Sergio Cruz Lima
O enigma da abdicação
Por Sergio Cruz Lima
Presidente da Bibliotheca Pública Pelotense
Por que Dom Pedro I abdicou? Fê-lo voluntariamente? Fê-lo forçado pelo motim que estourou no Campo de Sant´Ana? Não se sabe. Na verdade, historiadores ainda discutem a curiosa tese, mas não chegam a conclusões limpas. Só há, até hoje, uma coisa certa: Dom Pedro, depois que Dom Miguel usurpou a coroa de Portugal de sua sobrinha, Maria da Glória, o imperador não pensou noutra coisa senão em desforrar-se do pérfido irmão. E essa era, na época, a ideia fixa de sua majestade. Todos os que conviveram com ele relatam essa preocupação obsidente. Nesses dias amaros, Dom Pedro sonhava voar pelos mares afora e reintroduzir no trono lusitano a filha destronada.

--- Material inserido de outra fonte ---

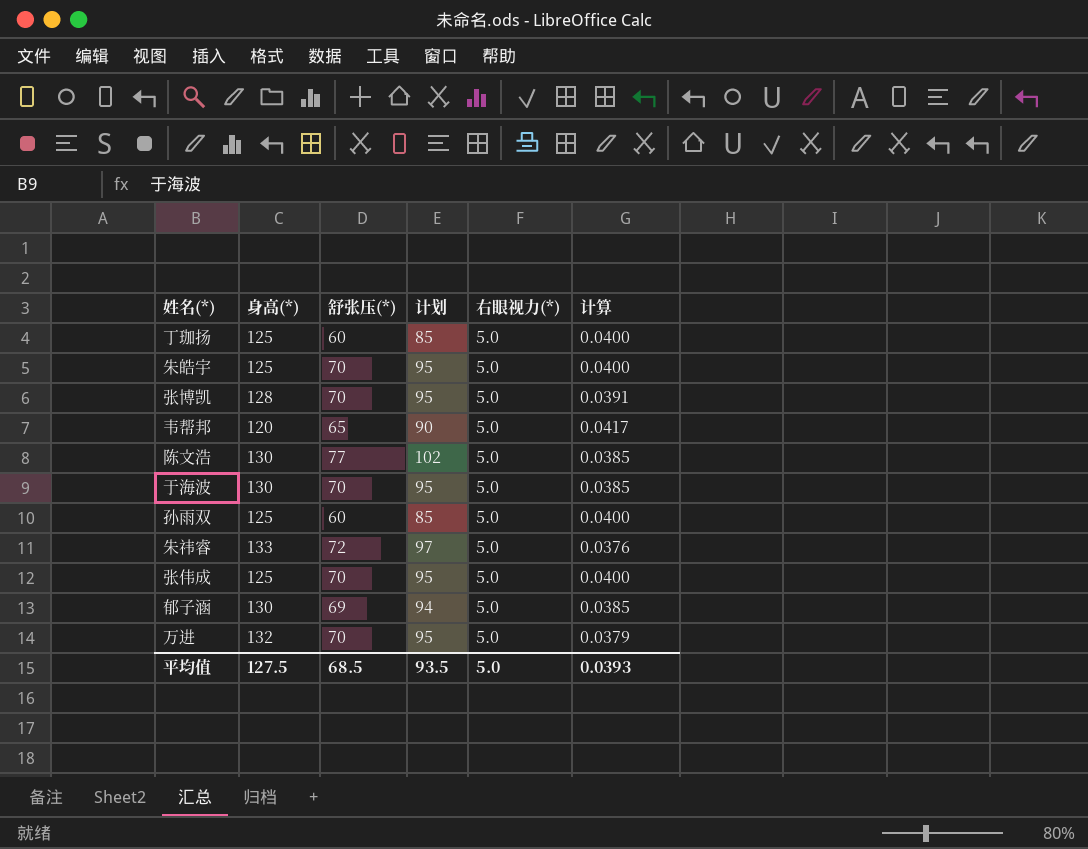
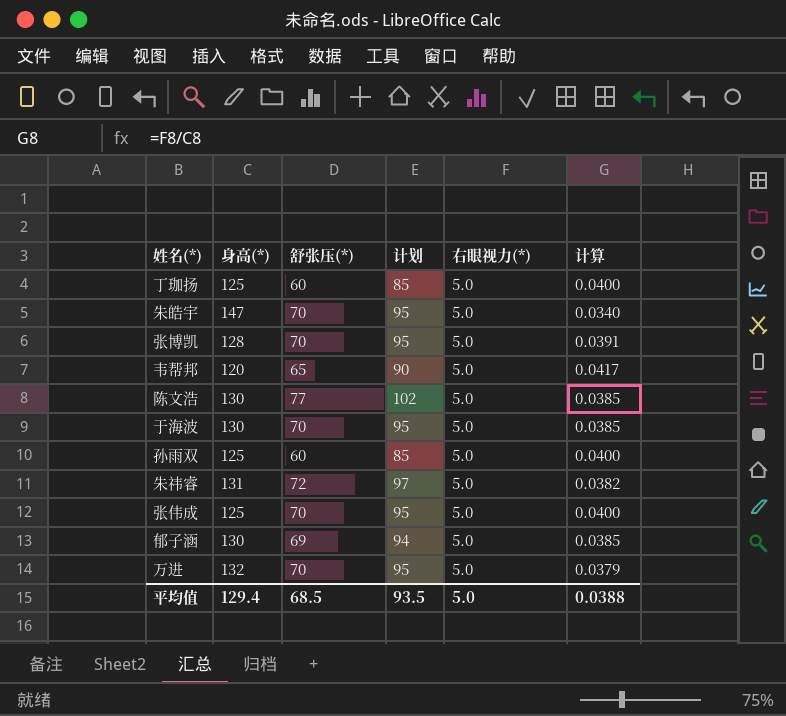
朱皓宇 | 身高(*): 125 -> 147
朱皓宇 | 计算: 0.0400 -> 0.0340
朱祎睿 | 身高(*): 133 -> 131
朱祎睿 | 计算: 0.0376 -> 0.0382
平均值 | 身高(*): 127.5 -> 129.4
平均值 | 计算: 0.0393 -> 0.0388

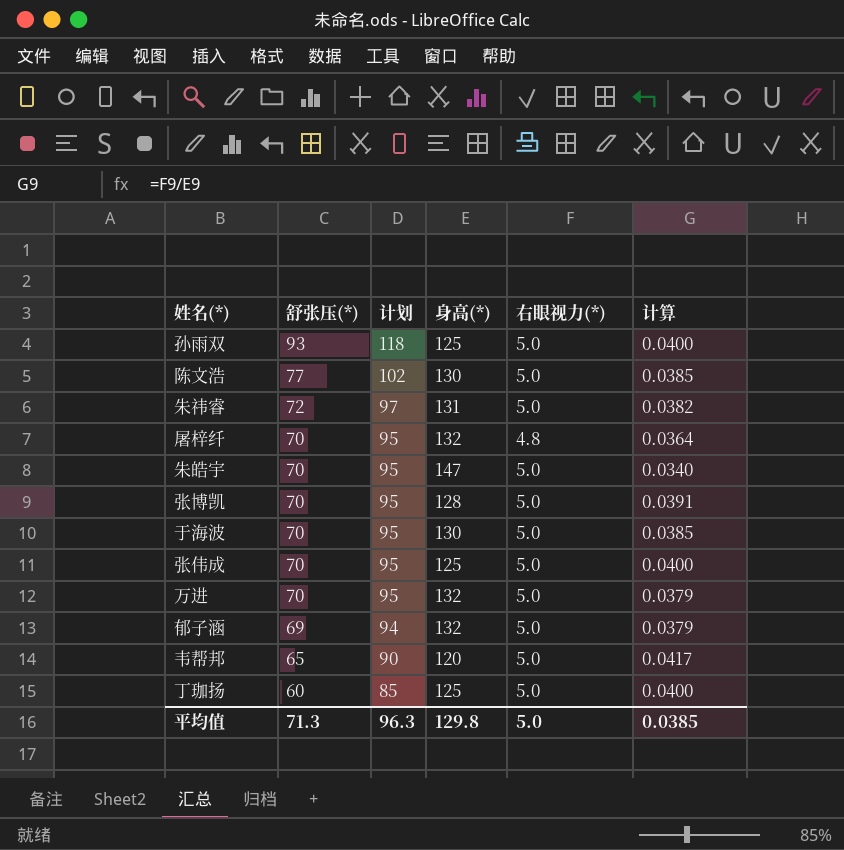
row order: none -> 舒张压(*) descending
column 身高(*) | position: 2 -> 4
孙雨双 | 舒张压(*): 60 -> 93
孙雨双 | 计划: 85 -> 118
row 屠梓纤: none -> 70 | 95 | 132 | 4.8 | 0.0364
郁子涵 | 身高(*): 130 -> 132
郁子涵 | 计算: 0.0385 -> 0.0379
平均值 | 舒张压(*): 68.5 -> 71.3
平均值 | 计划: 93.5 -> 96.3
平均值 | 身高(*): 129.4 -> 129.8
平均值 | 计算: 0.0388 -> 0.0385

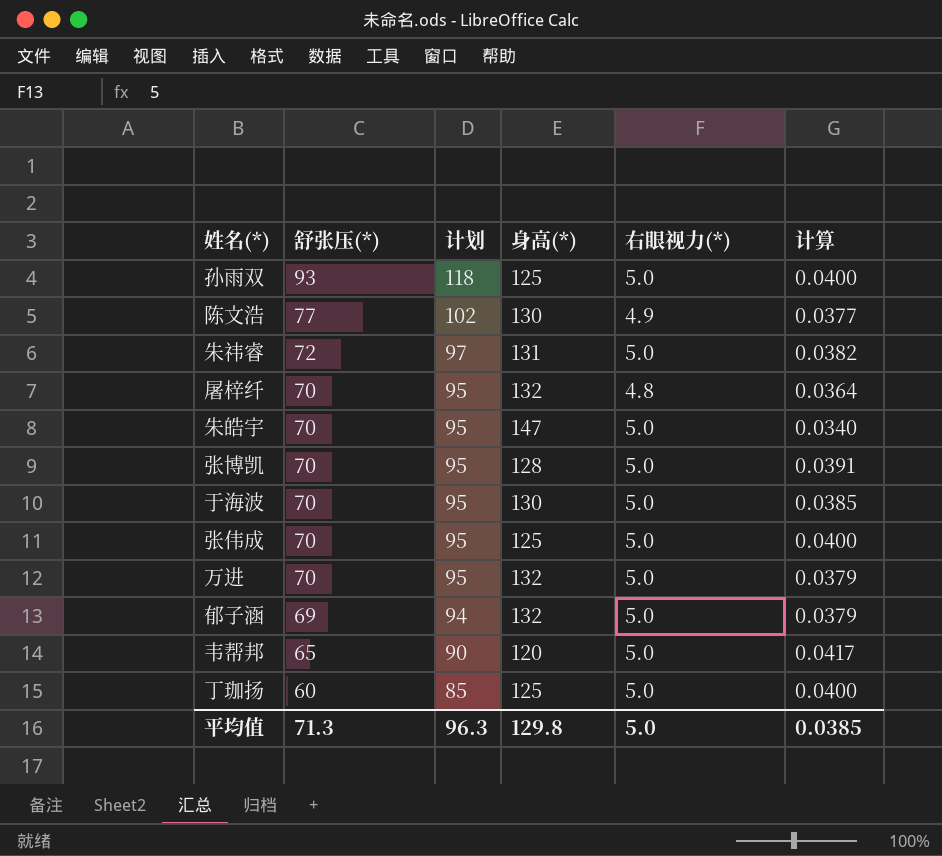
陈文浩 | 右眼视力(*): 5.0 -> 4.9
陈文浩 | 计算: 0.0385 -> 0.0377

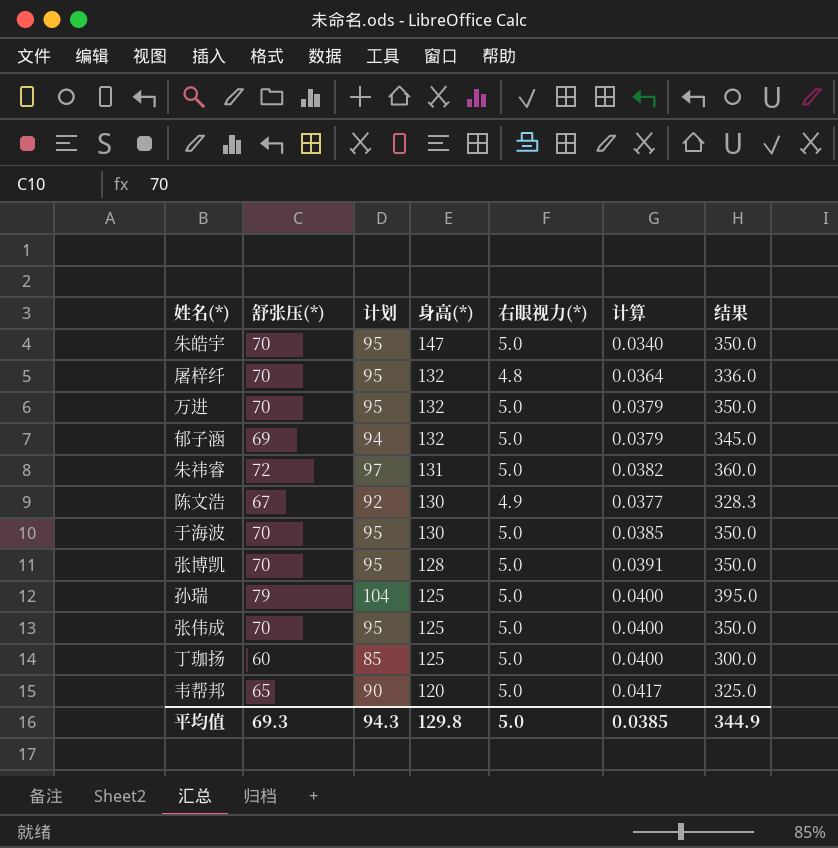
row order: 舒张压(*) descending -> 身高(*) descending
column 结果 | formula: none -> [舒张压(*)] * [右眼视力(*)]
row 孙雨双: 93 | 118 | 125 | 5.0 | 0.0400 -> none
陈文浩 | 舒张压(*): 77 -> 67
陈文浩 | 计划: 102 -> 92
row 孙瑞: none -> 79 | 104 | 125 | 5.0 | 0.0400 | 395.0
平均值 | 舒张压(*): 71.3 -> 69.3
平均值 | 计划: 96.3 -> 94.3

Assim, quando explodiu o motim do Campo de Sant´Ana, bem poderia ser que o imperador nele encontrasse belo pretexto para deixar o Brasil. Bem poderia ser que Dom Pedro em sua fome de vingança aproveitasse a efervescência popular para deixar voluntariamente o Império e pôr-se à frente do movimento constitucional contra Dom Miguel, usurpador do trono lusitano. Mas nada há positivamente assentado sobre isso. Tudo são conjeturas. Todavia, há fatos que parecem corroborar a “abdicação voluntária” do monarca. Em primeiro lugar, a manifesta e incompreensível alegria de sua majestade, até uma jovialidade inoportuna, quando ainda recolhido na “Warspite”, nau inglesa, arrolava com a sua própria letra os bens particulares que deveriam ser vendidos. Longas e frequentes conversas mantinha sua majestade com os seus procuradores sobre meios de haver em moeda o valor das suas propriedades. Nelas, Dom Pedro mantinha-se tranquilo. De bordo, o agora duque de Bragança enviou ainda várias cartas ao marquês de Caravelas, regularizando os seus negócios financeiros com o governo. Impossível cartas mais minudentes, algarismos mais exatos. O balanço é perfeito. As cifras alinham-se com espantosa precisão. Tudo feito pelo próprio imperador, com a sua letra. À vista de tais fatos, não se sabe se Dom Pedro abdicou forçado ou se abdicou porque quis, feliz e contente.
De outra sorte, é de se notar que Dom Pedro não esboçou o menor esforço para conter o motim. Sua majestade permitiu que a desordem se avolumasse à vontade. Não quis contê-la. Quisesse Dom Pedro e a revolução estaria sufocada. Quisesse sua majestade e o motim, com meia dúzia de bocas de fogo, estaria fatalmente disperso. Mas Dom Pedro não fez um único gesto. Não deu uma ordem. Não convocou um só batalhão. Não quis apelar nem consentiu que se apelasse para o emprego da força armada. Tais fatos, bem pensados, hão de pôr, certamente, os historiadores em dúvida. Dom Pedro abdicou forçado? Dom Pedro abdicou voluntariamente? Pelo que tenho lido sobre o tema, é muitíssimo provável que Dom Pedro tenha abdicado porque quis. Abdicou porque estava fascinado pela ideia de recolocar a filha no trono. Abdicou porque já havia tramado com os liberais portugueses constitucionalistas a derrubada do aleivoso irmão Dom Miguel. Não parece isso? Digam os historiadores de verdade: os “Capistranos” e os “Taunays”. A questão está posta.